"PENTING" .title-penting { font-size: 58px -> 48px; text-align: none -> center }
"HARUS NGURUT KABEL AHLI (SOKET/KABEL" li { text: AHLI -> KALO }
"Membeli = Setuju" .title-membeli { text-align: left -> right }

* * *

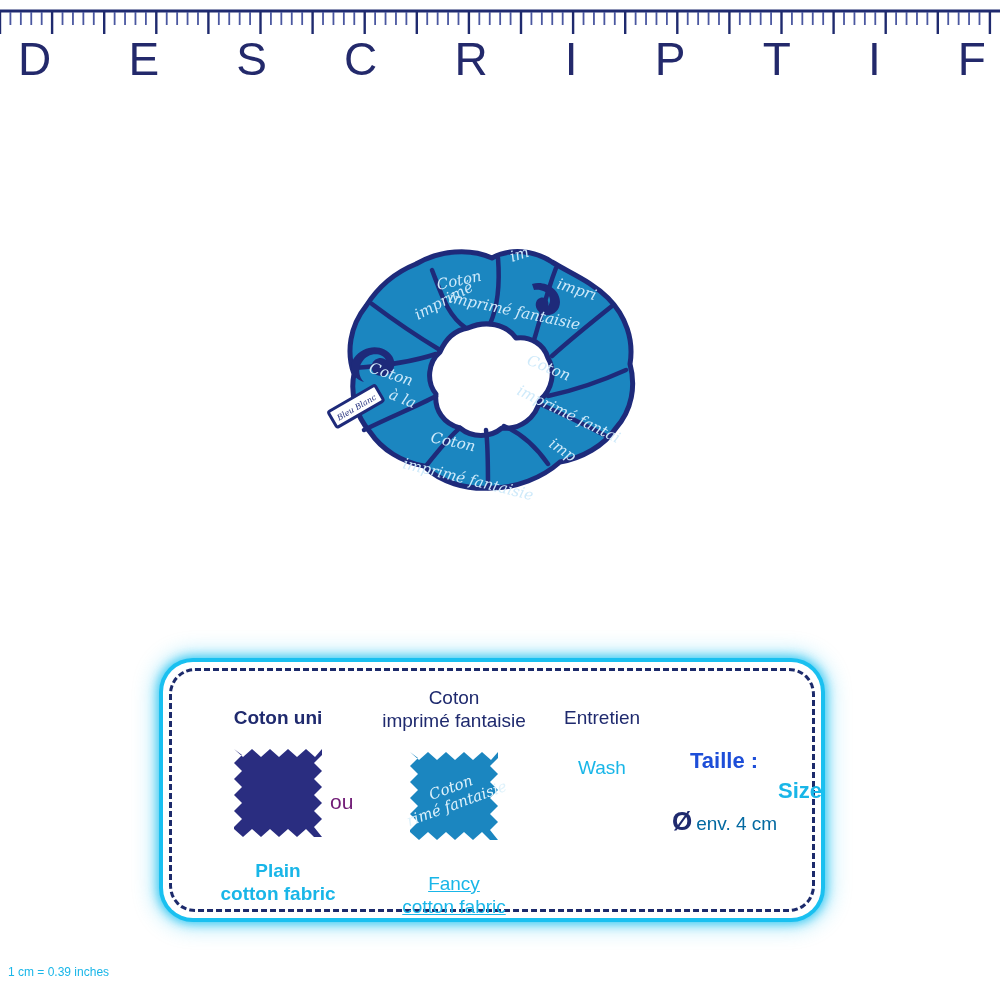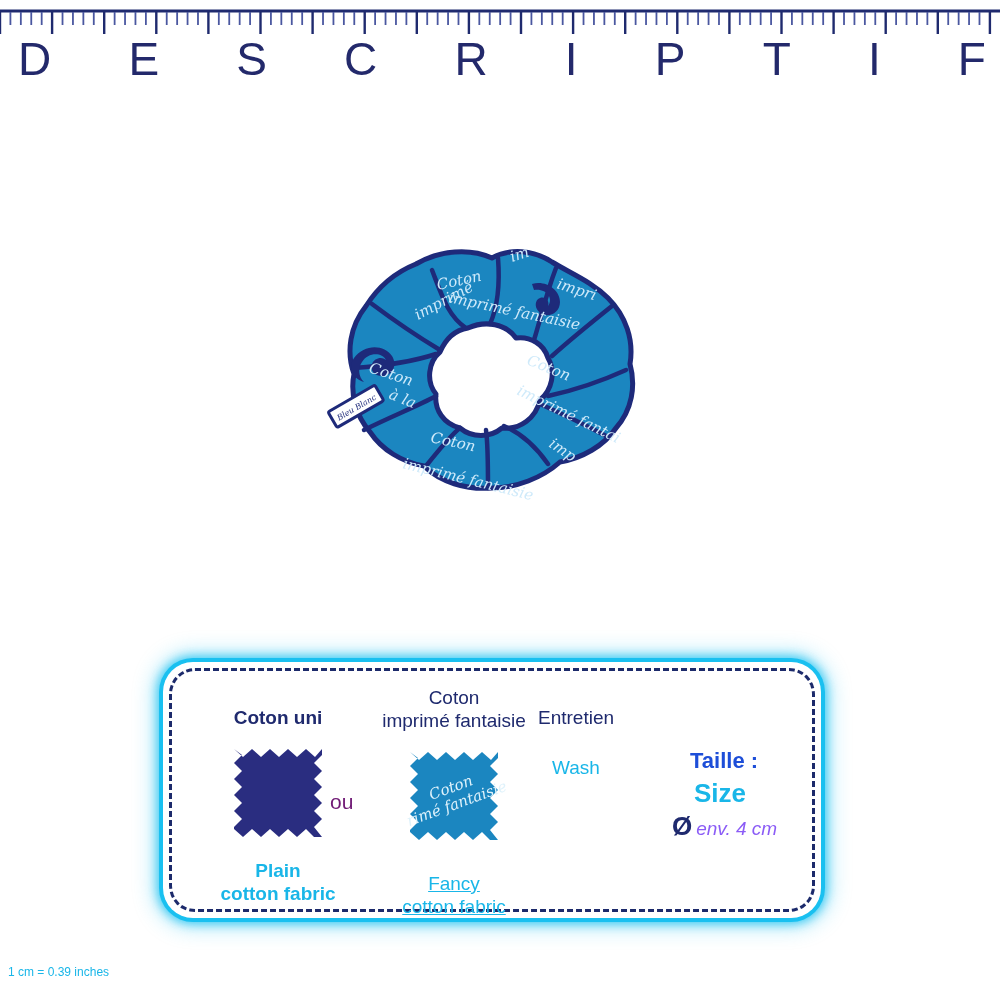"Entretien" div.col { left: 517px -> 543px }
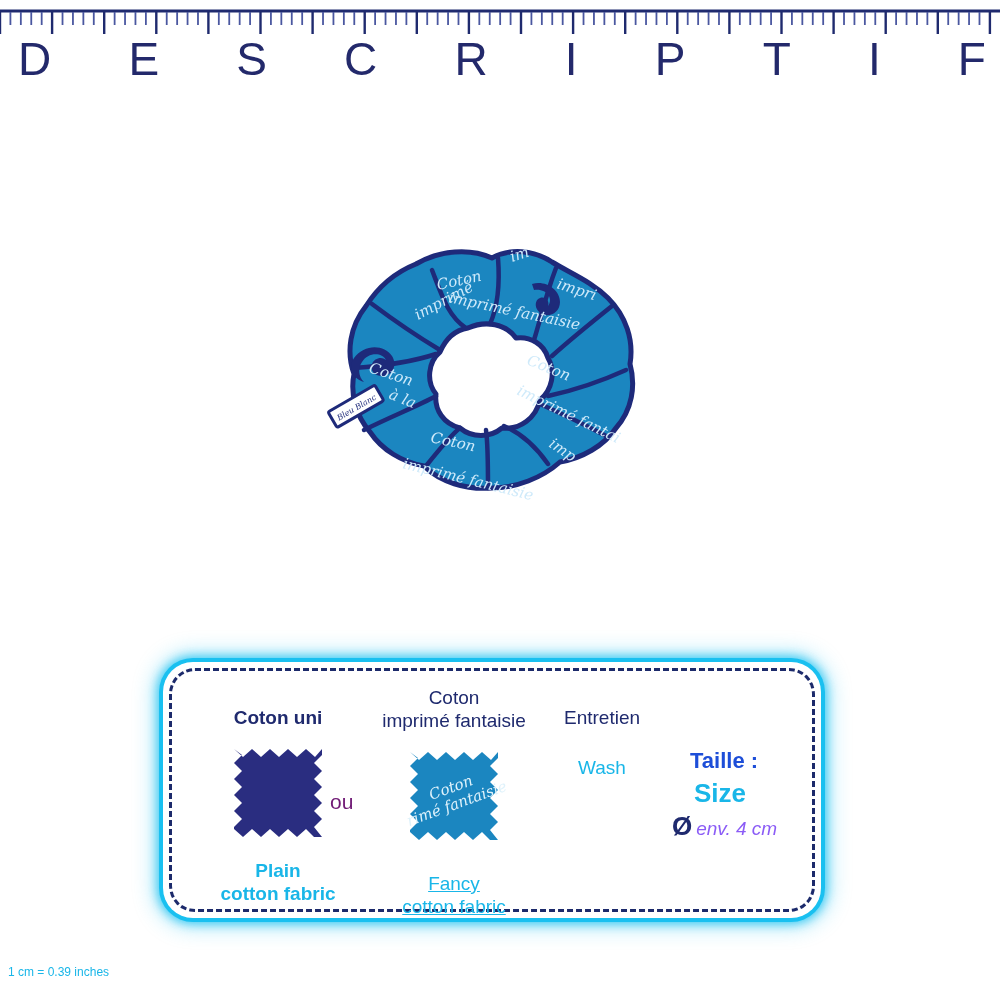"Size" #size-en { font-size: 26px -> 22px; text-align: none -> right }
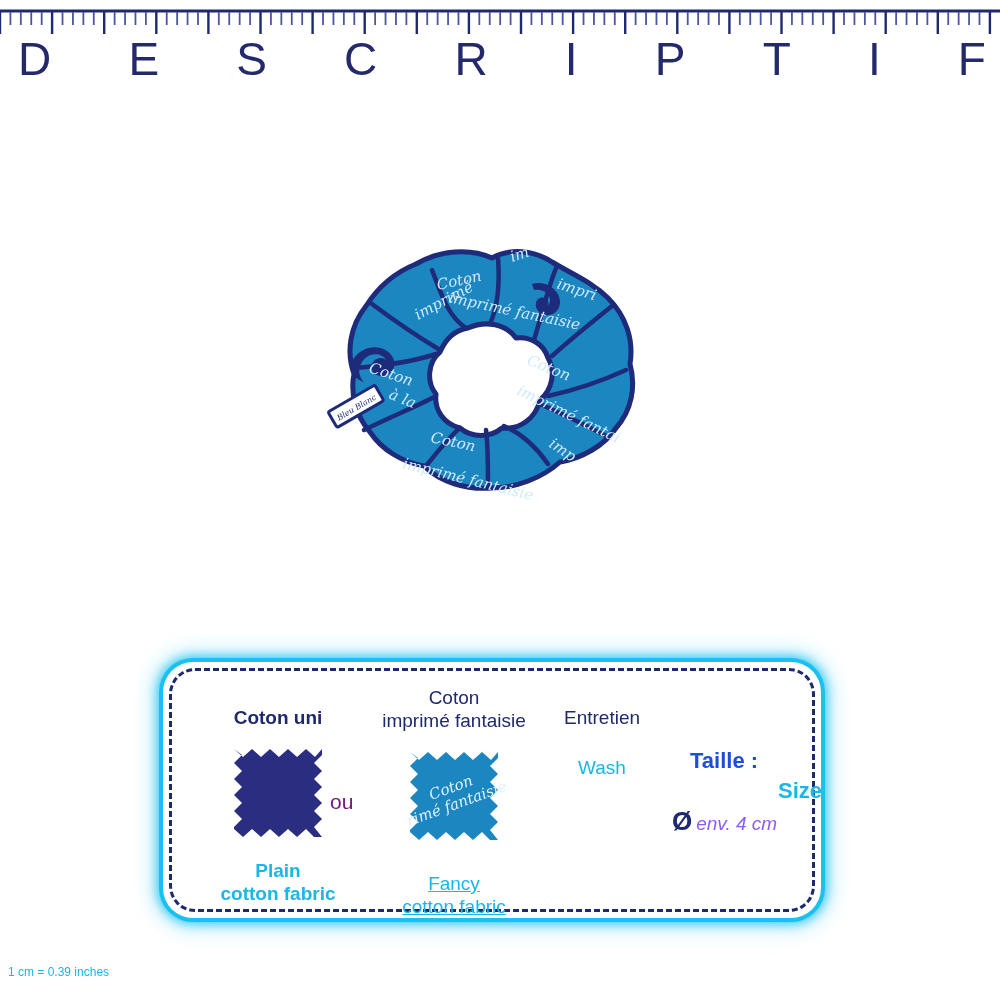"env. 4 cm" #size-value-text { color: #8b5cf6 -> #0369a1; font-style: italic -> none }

--

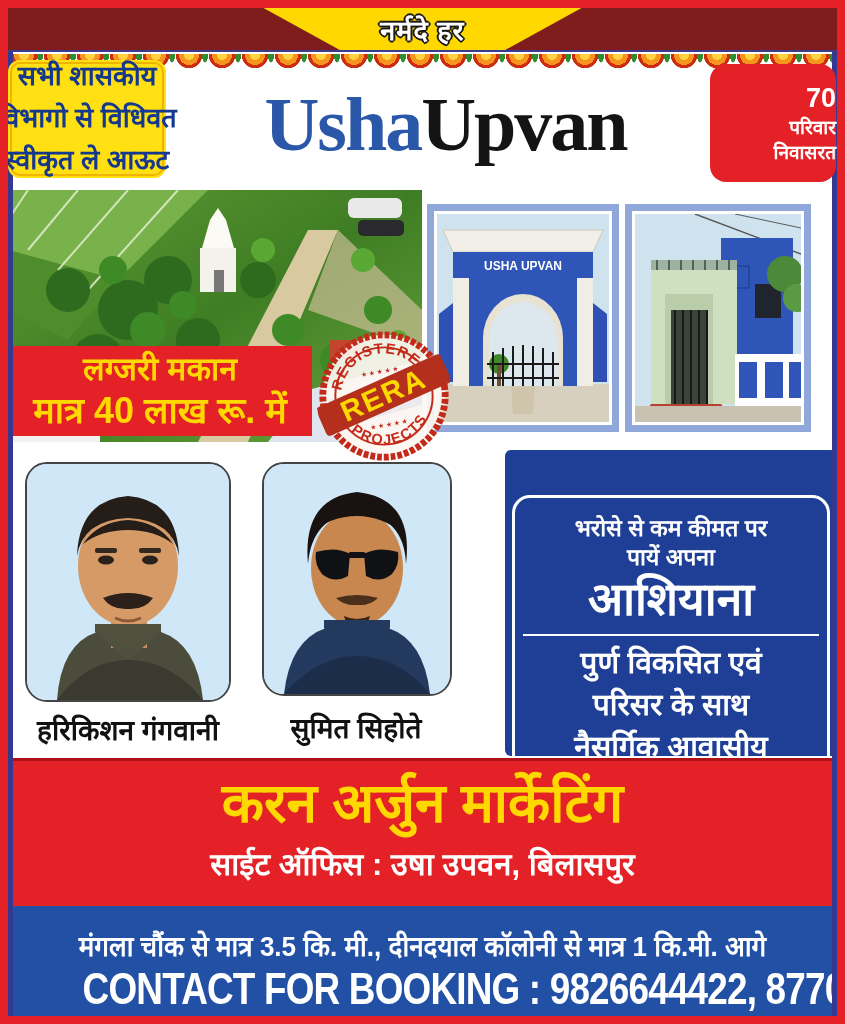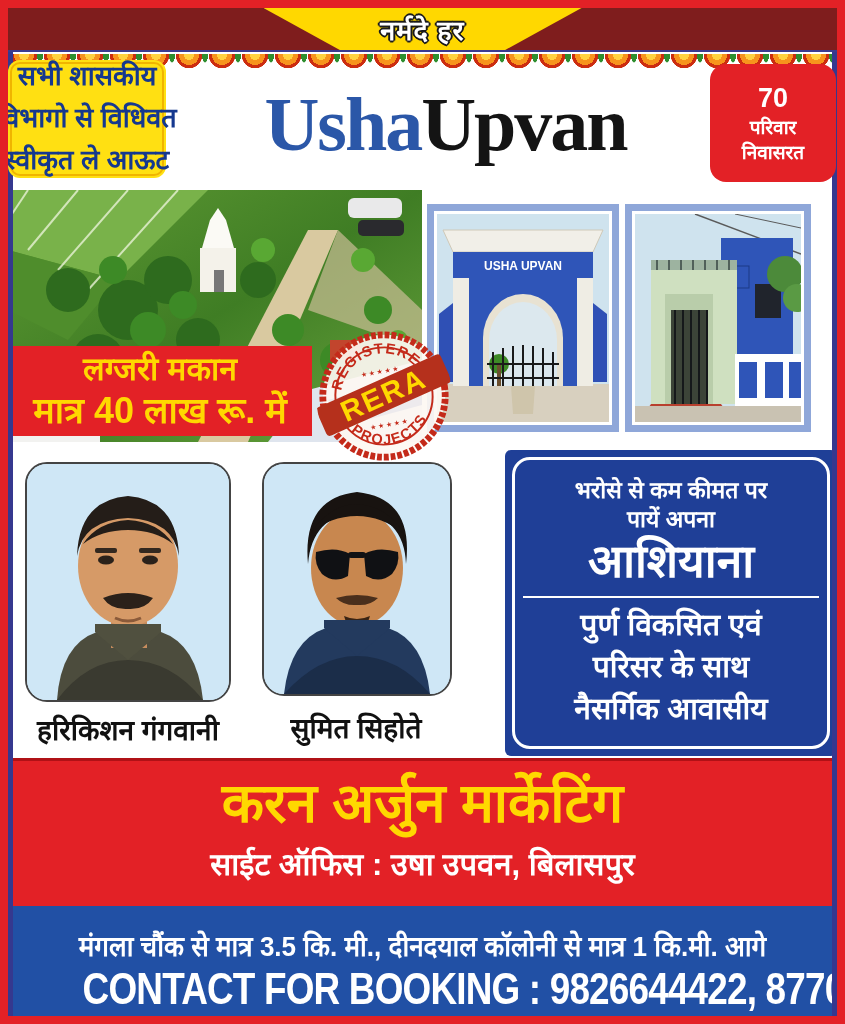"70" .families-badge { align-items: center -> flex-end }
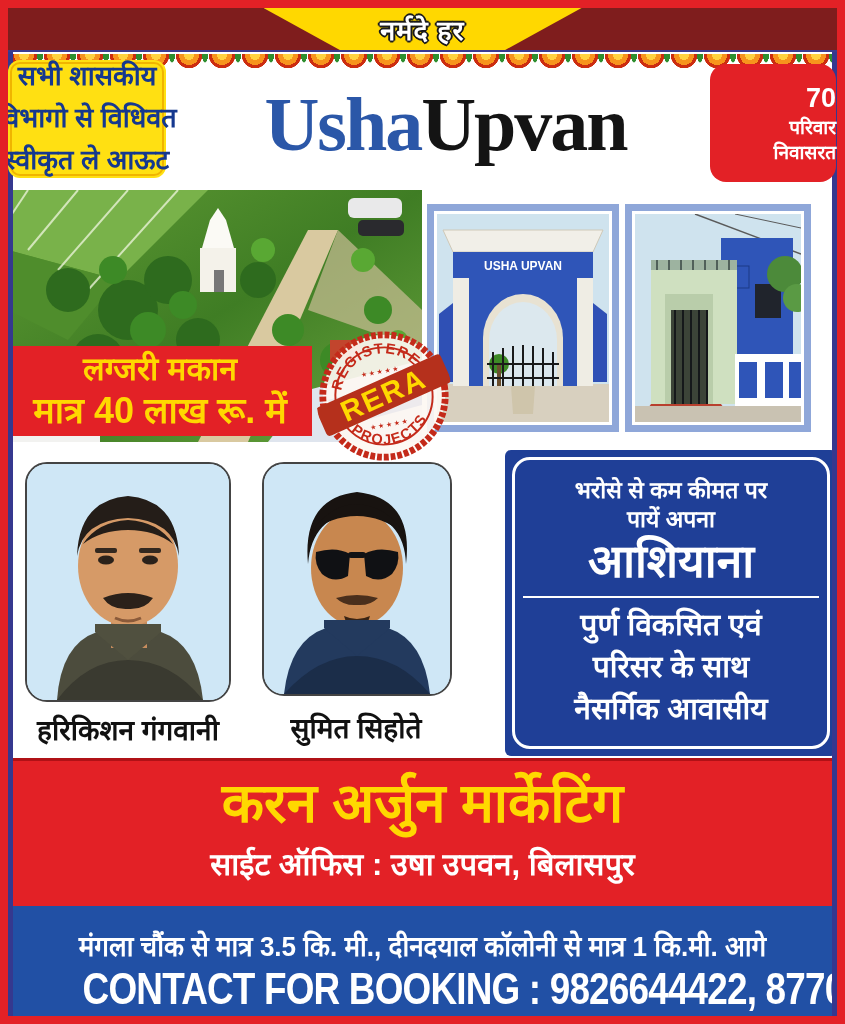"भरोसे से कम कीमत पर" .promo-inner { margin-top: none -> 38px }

▸ DESCRIPTION OF THE TASK
Go back to the lines above and output, exactly as they stand, the ones from the line containing "font-size: 26px ->" to the line containing "color: #8b5cf6 ->". Leave all pictures behind.

▸ RESPONSE AREA
"Size" #size-en { font-size: 26px -> 22px; text-align: none -> right }
"env. 4 cm" #size-value-text { color: #8b5cf6 -> #0369a1; font-style: italic -> none }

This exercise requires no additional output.